I have a csv file which has no header columns and it has variable length records in each line.
Each record can go upto 398 fields and I want to keep only 256 fields in my dataframe.As I need only those fields to process.
Below is a slim version of the file.
1,2,3,4,5,6
12,34,45,65
34,34,24
In the above I would like to keep only 3 fields(analogous to 256 above) from each line while calling the read_csv.
I tried the below
import pandas as pd
df = pd.read_csv('sample.csv',header=None)
I get the following error as pandas taking the 1st to generate the metadata.
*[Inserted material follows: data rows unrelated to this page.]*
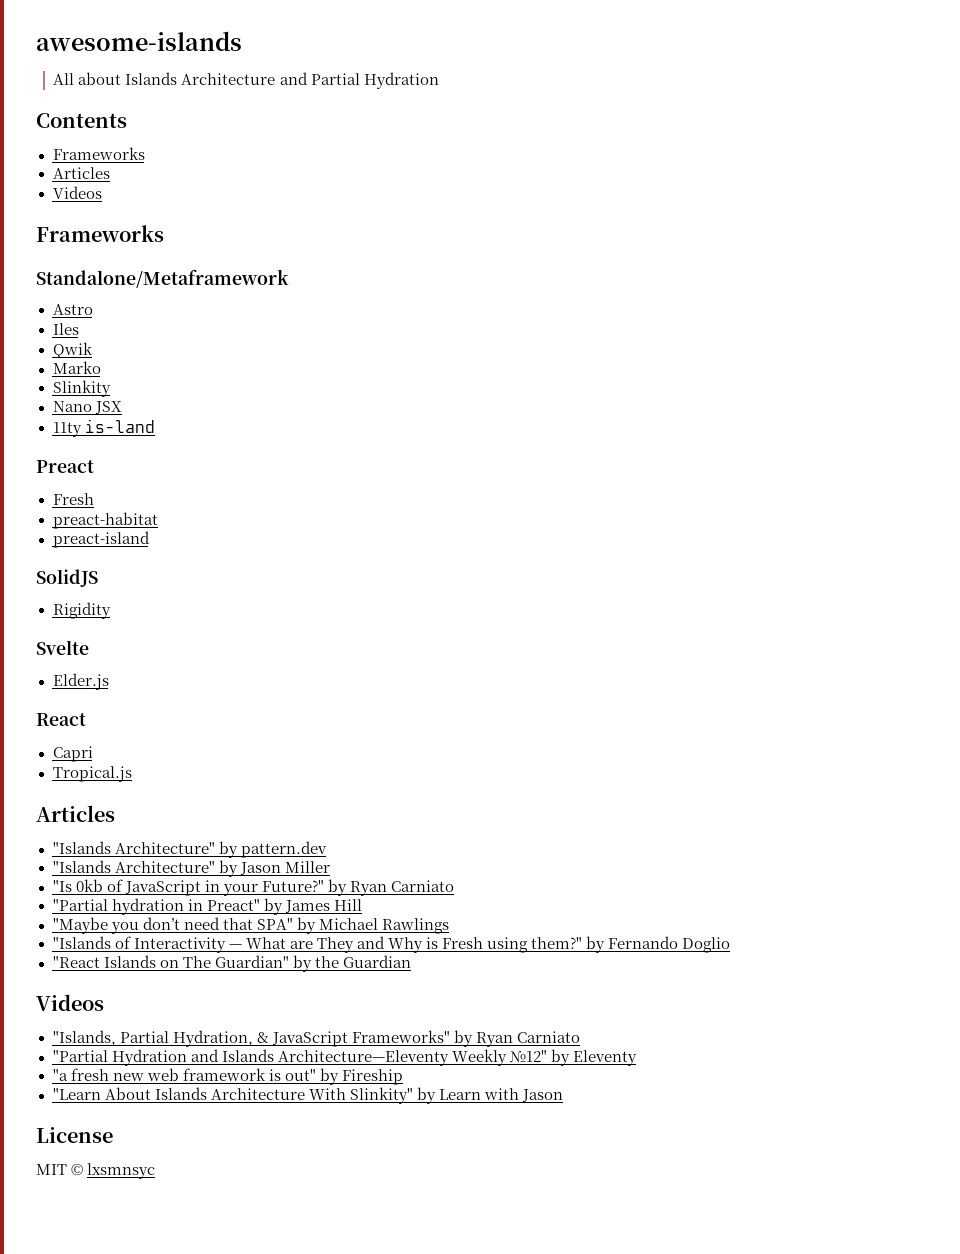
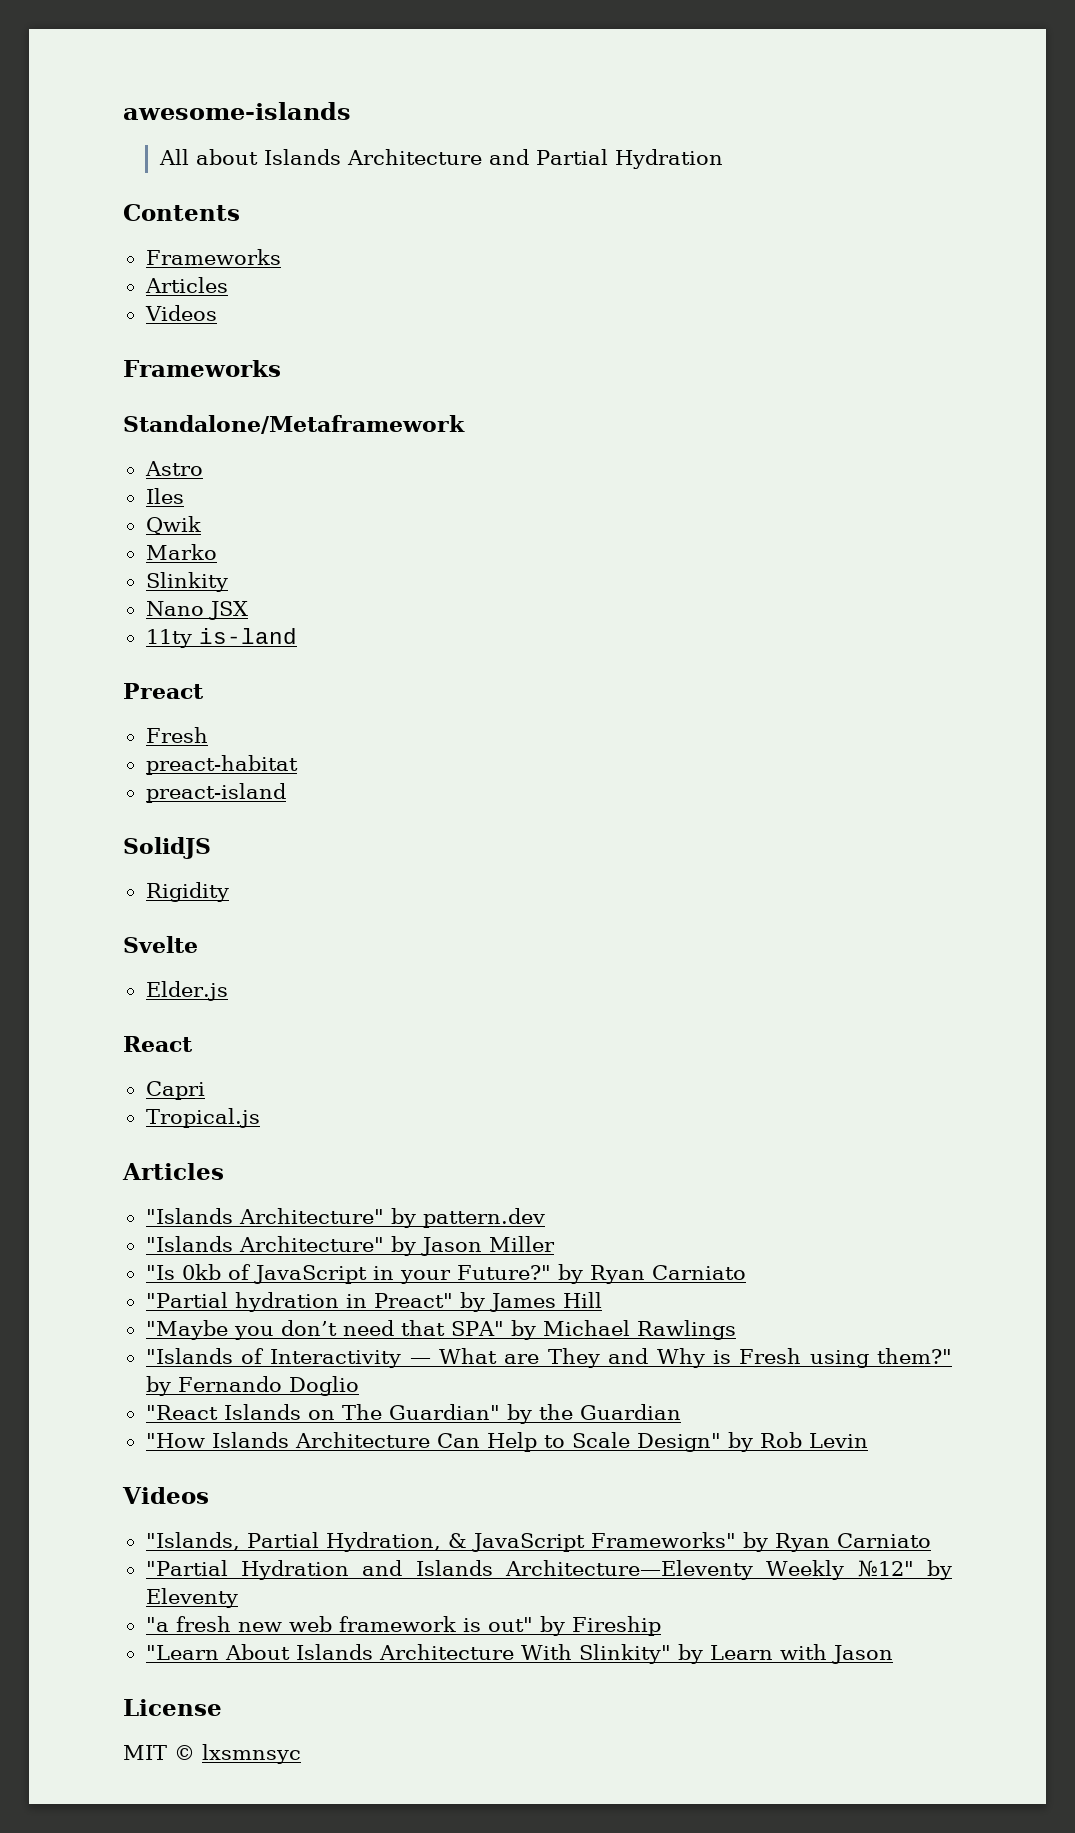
(411, 961) none -> [145,1432,868,1452] // "How Islands Architecture Can Help to Scale Design" by Rob Levin

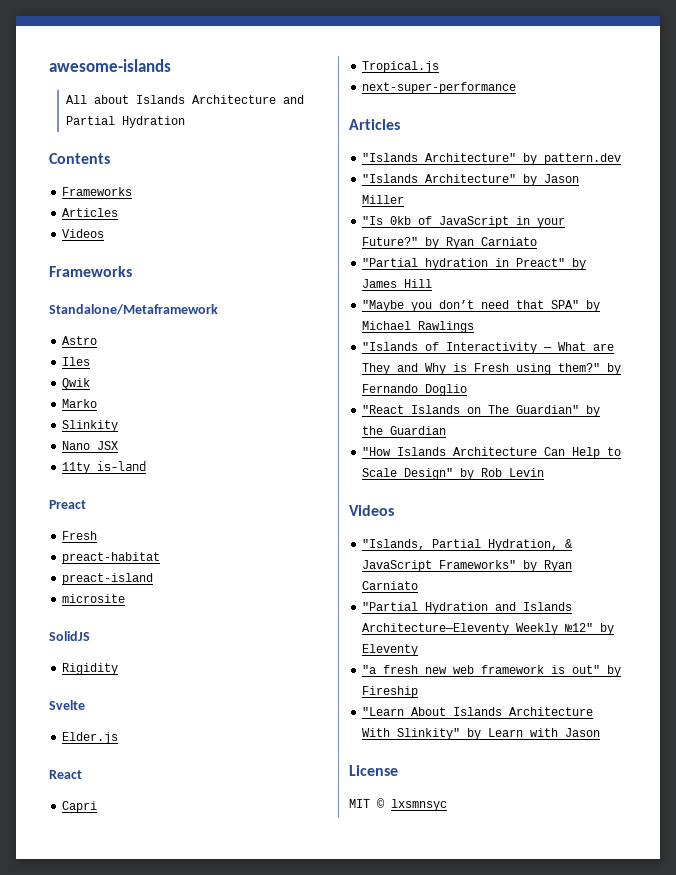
(286, 793) none -> [62,594,126,603] // microsite
(260, 1118) none -> [362,82,517,94] // next-super-performance

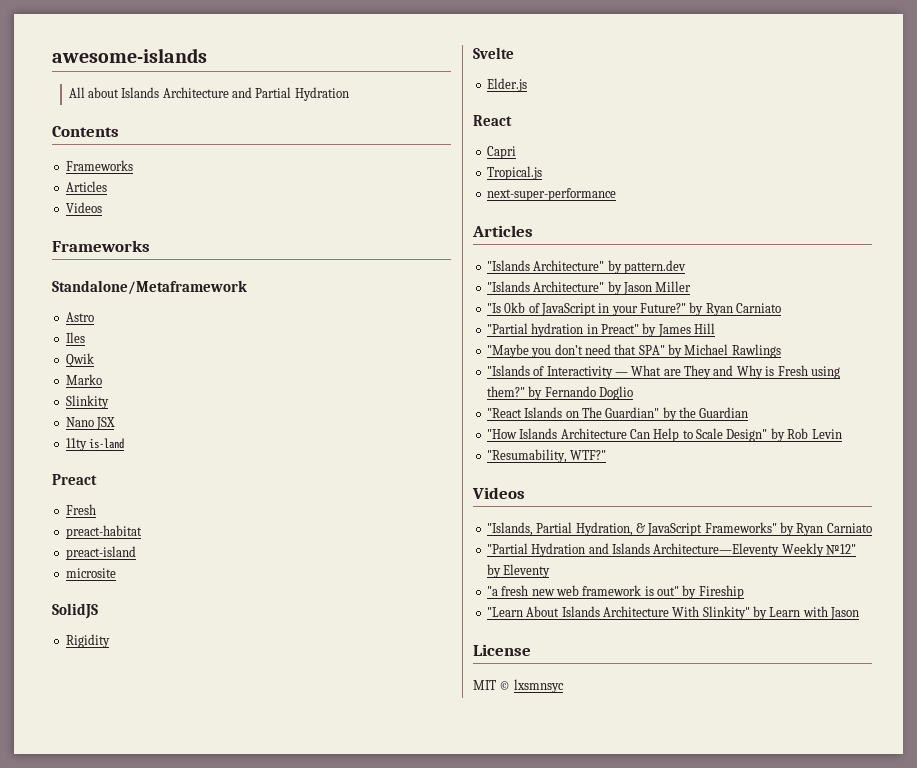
(545, 472) none -> [486,449,607,463] // "Resumability, WTF?"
File "pandas/_libs/parsers.pyx", line 2042, in pandas._libs.parsers.raise_parser_error
pandas.errors.ParserError: Error tokenizing data. C error: Expected 5 fields in line 4, saw 10
Only solution I can think of is using
names = ['column1','column2','column3','column4','column5','column6']
while creating the data frame.
But for the real files which can be upto 50MB I don't want to do that as that is taking a lot of memory and I am trying to run it using aws lambda which will incur more cost. I have to process a large number of files daily.
My question is can I just create a dataframe using the slimmer 256 field while reading the csv alone? Can that be my step one ?
I am very new to pandas so kindly bear my ignorance. I tried to look for a solution for a long time but could find one.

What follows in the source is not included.